Provided records section start

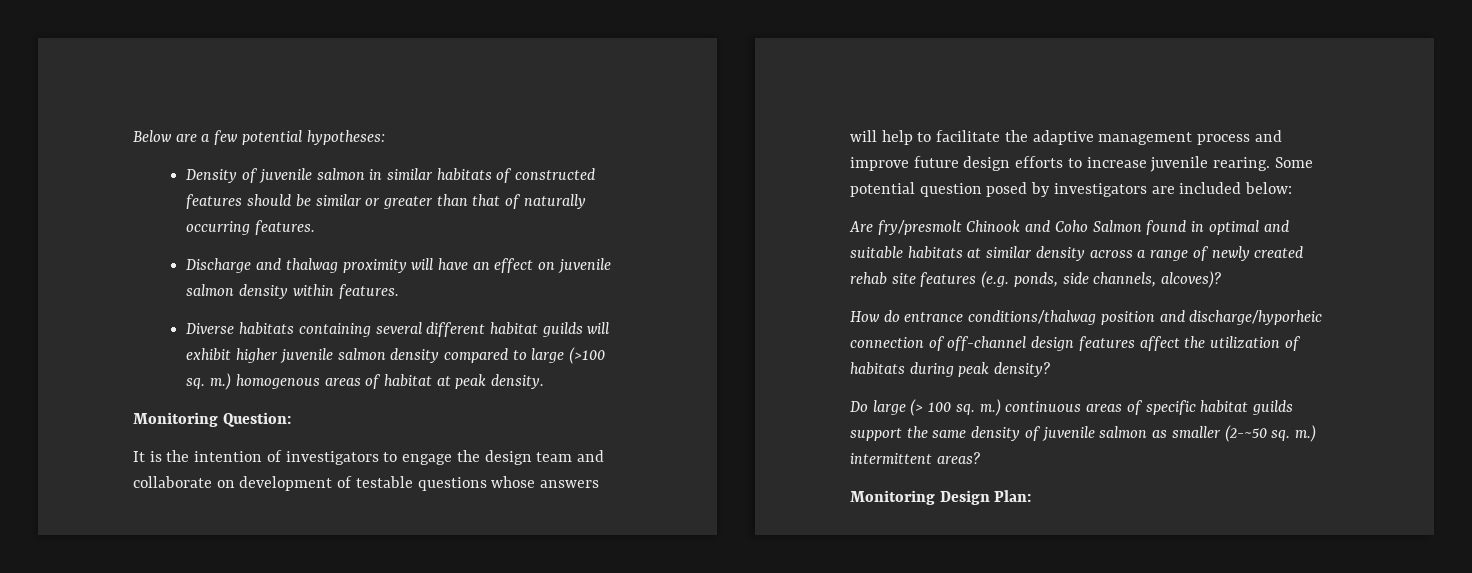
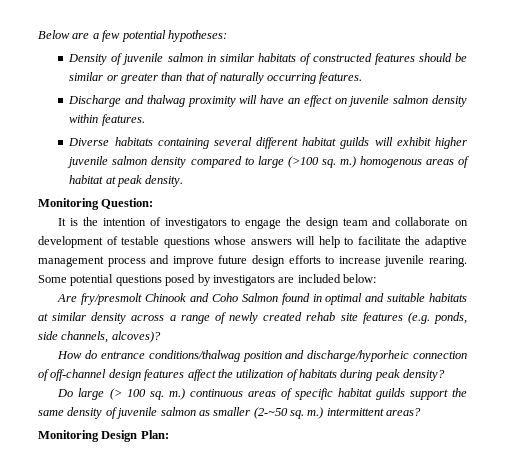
- Some potential question posed by investigators are included below:
+ Some potential questions posed by investigators are included below:

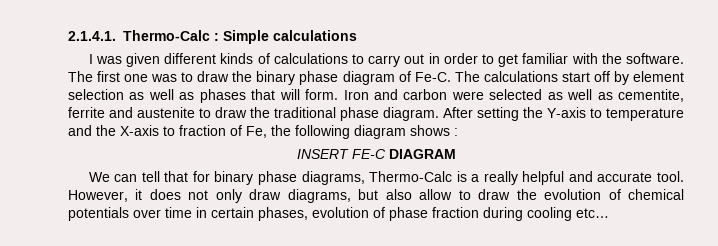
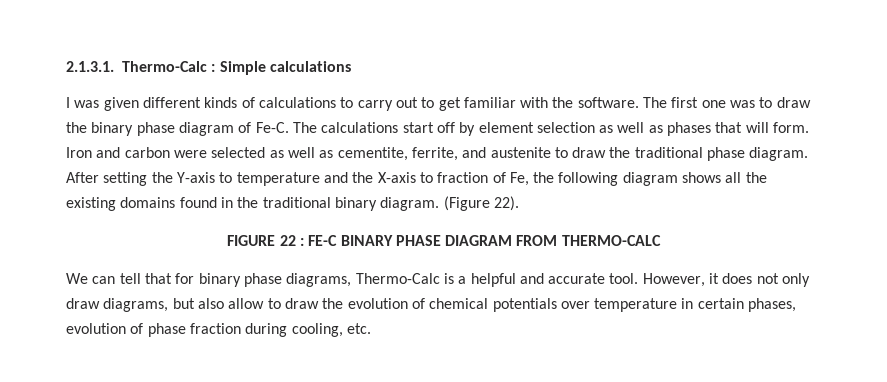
- 2.1.4.1. Thermo-Calc : Simple calculations
+ 2.1.3.1. Thermo-Calc : Simple calculations
- I was given different kinds of calculations to carry out in order to get familiar with the software.
+ I was given different kinds of calculations to carry out to get familiar with the software.
- Iron and carbon were selected as well as cementite, ferrite and austenite to draw the traditional phase diagram.
+ Iron and carbon were selected as well as cementite, ferrite, and austenite to draw the traditional phase diagram.
- After setting the Y-axis to temperature and the X-axis to fraction of Fe, the following diagram shows :
- INSERT FE-C DIAGRAM
+ After setting the Y-axis to temperature and the X-axis to fraction of Fe, the following diagram shows all the existing domains found in the traditional binary diagram. (Figure 22).
+ FIGURE 22 : FE-C BINARY PHASE DIAGRAM FROM THERMO-CALC
- We can tell that for binary phase diagrams, Thermo-Calc is a really helpful and accurate tool.
+ We can tell that for binary phase diagrams, Thermo-Calc is a helpful and accurate tool.
- However, it does not only draw diagrams, but also allow to draw the evolution of chemical potentials over time in certain phases, evolution of phase fraction during cooling etc…
+ However, it does not only draw diagrams, but also allow to draw the evolution of chemical potentials over temperature in certain phases, evolution of phase fraction during cooling, etc.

Provided records section end

Work order → Across the whole listing above, find every line with the string "shows" and copy it.

Output of the task →
- After setting the Y-axis to temperature and the X-axis to fraction of Fe, the following diagram shows :
+ After setting the Y-axis to temperature and the X-axis to fraction of Fe, the following diagram shows all the existing domains found in the traditional binary diagram. (Figure 22).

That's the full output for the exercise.